Taylor Fourcade never got a chance to score a touchdown like his younger brother Chase, Rummel’s junior quarterback.
He never got the opportunity to see what it feels like to sack a quarterback like his father Keith did back in the day at Shaw and later at Ole Miss.
And he never got to throw a game-winning touchdown like his uncle John, who played at Ole Miss and later for the New Orleans Saints.
Cerebral palsy prevented Taylor Fourcade from doing any of that.
But it hasn’t stopped the 21-year-old from pursuing his passion: football.
Fourcade is in his first year helping as an assistant coach at Rummel.
“It brings tears to my eyes,” said Keith Fourcade, Taylor’s dad. “I remember when he was 4 or 5 years old and he asked me if he would ever be able to walk. I told him there would be some things he could do that other people can’t, and there would be some things other people can do that he can’t. But because you are in this wheelchair doesn’t mean you can’t do other things.”
So Taylor is doing the next best thing.
Fourcade isn’t just some coach in name who shows up just on game day.
He’s at every practice, learning the game that runs deep in those Fourcade veins.
“Coming from a football family, I always wanted to be a part of it,” Taylor said. “It’s awesome. I’m learning a lot from (head) coach Jay Roth and (offensive line) coach Lee (Roussel).”
Among the things he said he’s learned in his first year are “how to run a practice, how to communicate with the players, and how to break down film.”
On Saturday, he sat in a section near the end zone of Yenni Stadium, safely tucked away from the chaos of the sideline, and watched Rummel beat Teaurlings Catholic 28-20 in the quarterfinals of the Division I playoffs.
The guy who Rummel players simply call “Coach T” was all smiles afterwards.
“We blocked well and the defense played well,” said Taylor, who helps with the offensive line.
It was that offensive line that helped Rummel rack up 329 rushing yards Saturday. It was Taylor’s younger brother, Chase, who got a big chunk of those yards, rushing 12 times for 110 yards as the Raiders won their 17th consecutive game.
Credit the offensive line for opening the holes.
But credit Taylor Fourcade for Chase’s inspiration.
“He is the reason why I play,” Chase said. “If he wasn’t in that wheelchair, he would be doing just what I am doing. He is my brother, he’s my mentor. I look up to him. I love him.”
Taylor doesn’t mind giving his little brother pointers during practice.
“It was weird at first, but I got used to it,” Taylor said. “I still have to get onto him sometimes when he isn’t stepping into his throws.”
But while Taylor teaches, he is also learning.
And he is getting to do so from a coaching staff that is going for its third consecutive state title.
The idea came about in the spring as Taylor Fourcade and Roussel talked about the possibilities.
“I would have been a Grinch if I didn’t allow it,” Roth said. “Now I am so glad I did. Taylor is learning football. He doesn’t miss a practice and he is not late. He knows what’s going on and is very knowledgeable.”

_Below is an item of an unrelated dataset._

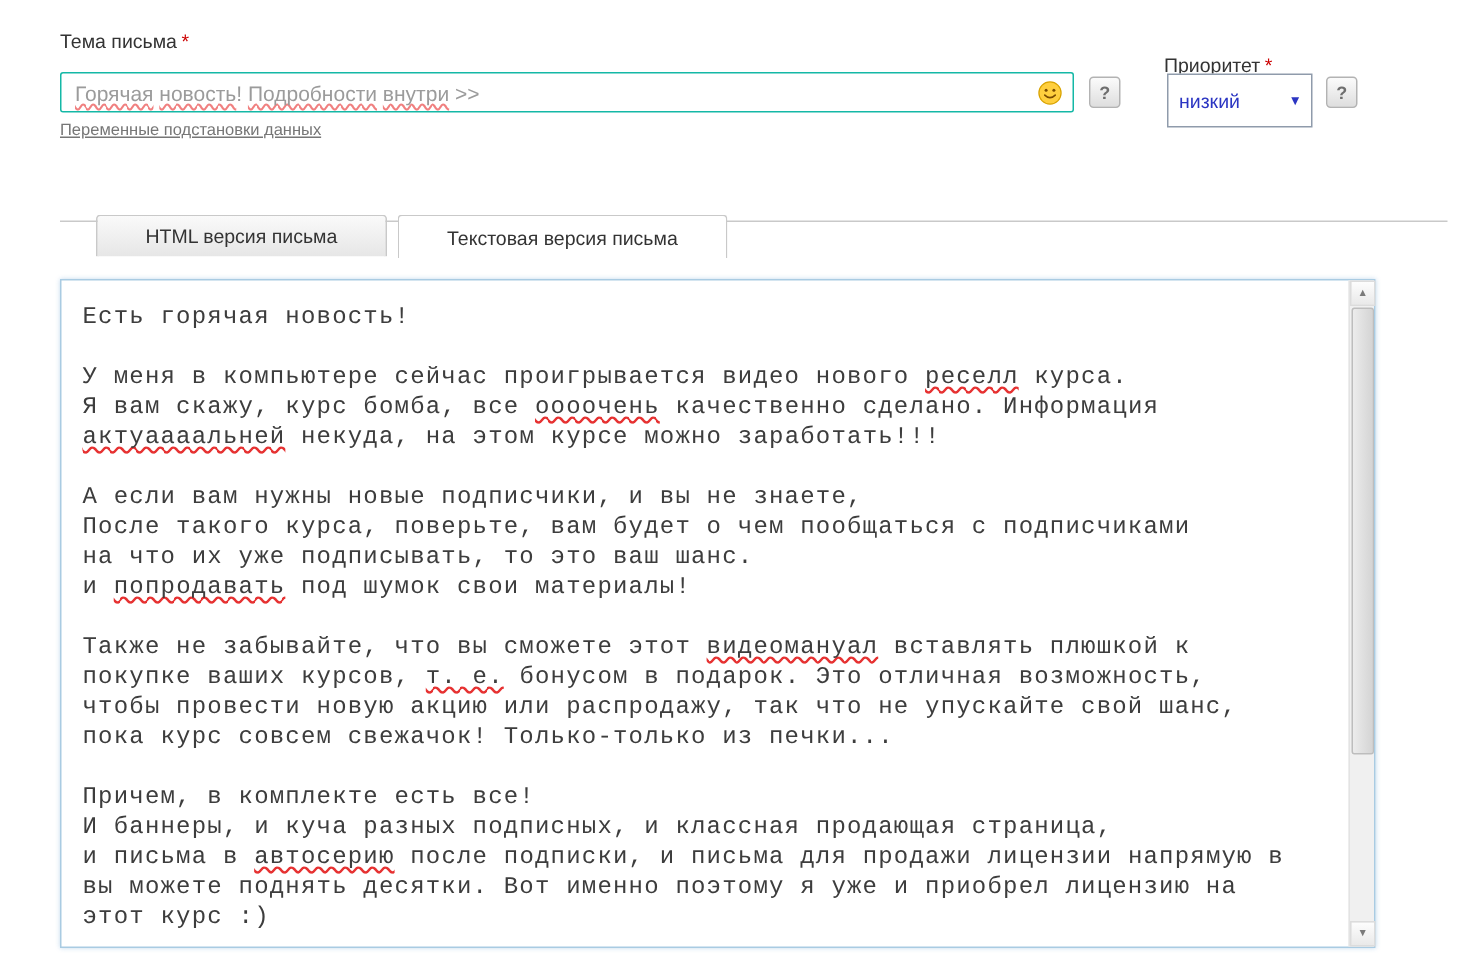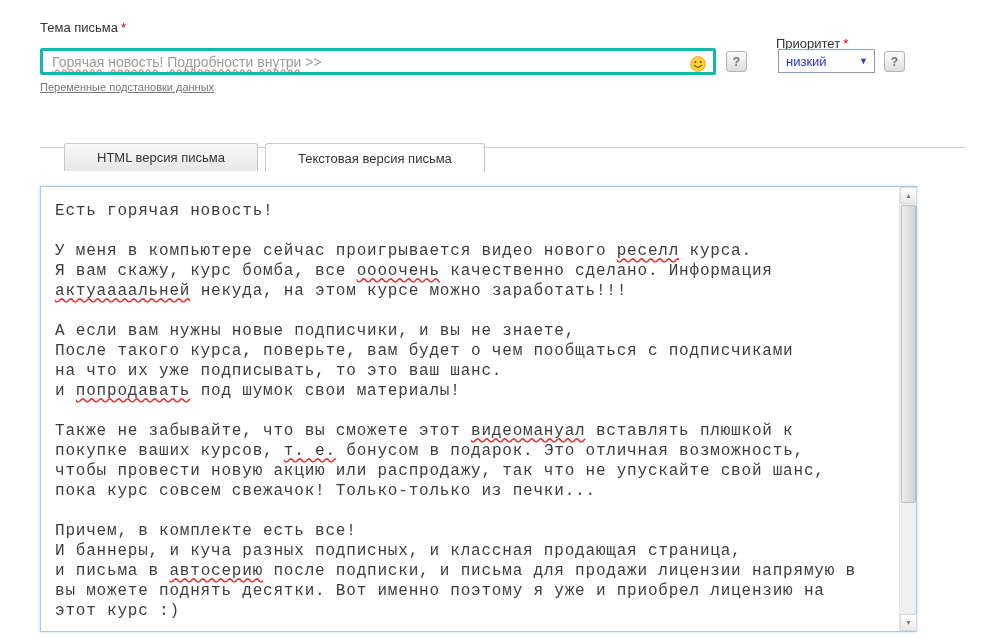"Горячая новость! Подробности внутри >>" .fake-input { border: 3px solid #14b8a6 -> 1px solid #14b8a6 }
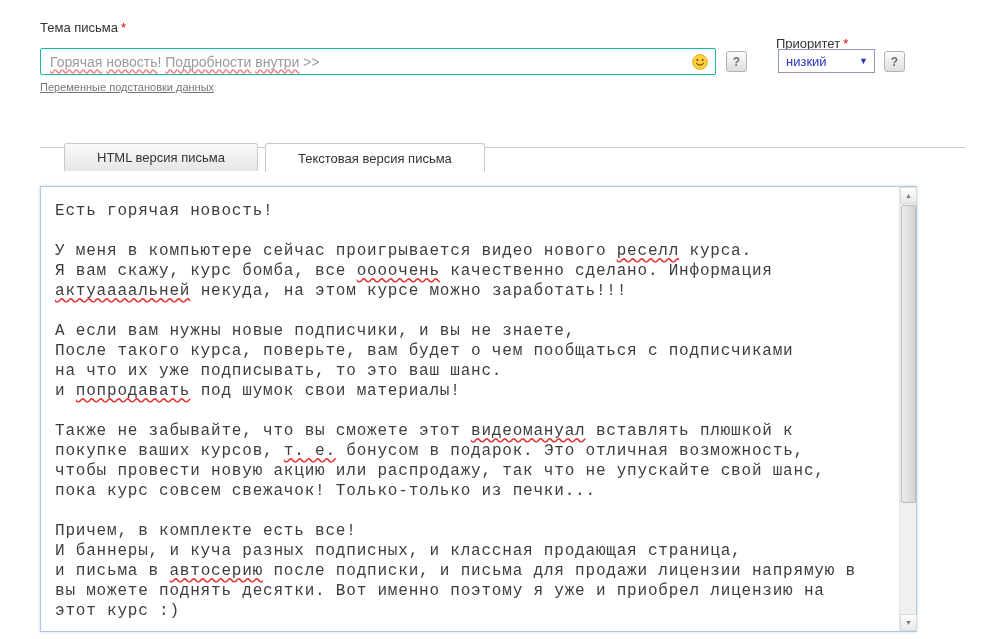"низкий" .fake-select { height: 24px -> 36px }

He was dedicated during the summer when he constantly met with Roussel, the O-line coach. The questions he asked in those meetings let Roussel know that Taylor knew his stuff.
“He is a blessing to us,” Roussel said. “The kids respect him.”
It helps that Coach T is always wearing that smile.
“It’s tough to complain if you are a player and you see him come out there, always with a smile on his face,” Roussel said. “He never complains about anything. He has every right to, but he doesn’t. He is a guy who loves the game of football, but can never play it. But he is doing what he can with the game as a coach and he is a good one.”
He’s also an inspiration at home.
Jill Fourcade, Chase and Taylor’s mom, refers to Taylor as “the rock of the family.”
“He just makes everything easy because of who is and how he is,” she said. “He doesn’t view it as a handicap at all.”
Taylor, who was an honor student at East Jefferson, is now a student at Delgado Community College, where he is studying business. But his desire is to coach, something he has always done while helping his father in recreational leagues.
“He just wanted somebody to give him a shot,” his father said. “He feels included now. People don’t look at him as a guy in a wheelchair. They look at him as a guy who overcame adversity. Football is his passion. Being around this atmosphere, being around the team, being around his brother, it’s very rewarding.”
Now he wants the ultimate reward: a state title. He was in the Mercedes-Benz Superdome last year when his alma mater East Jefferson captured the Class 4A state title. He was also there when his little brother helped Rummel win the Division I crown.
Now he would like to win a ring of his own.
With Rummel now just two games away from a title, there’s a chance.
And a chance is all Coach T ever wanted.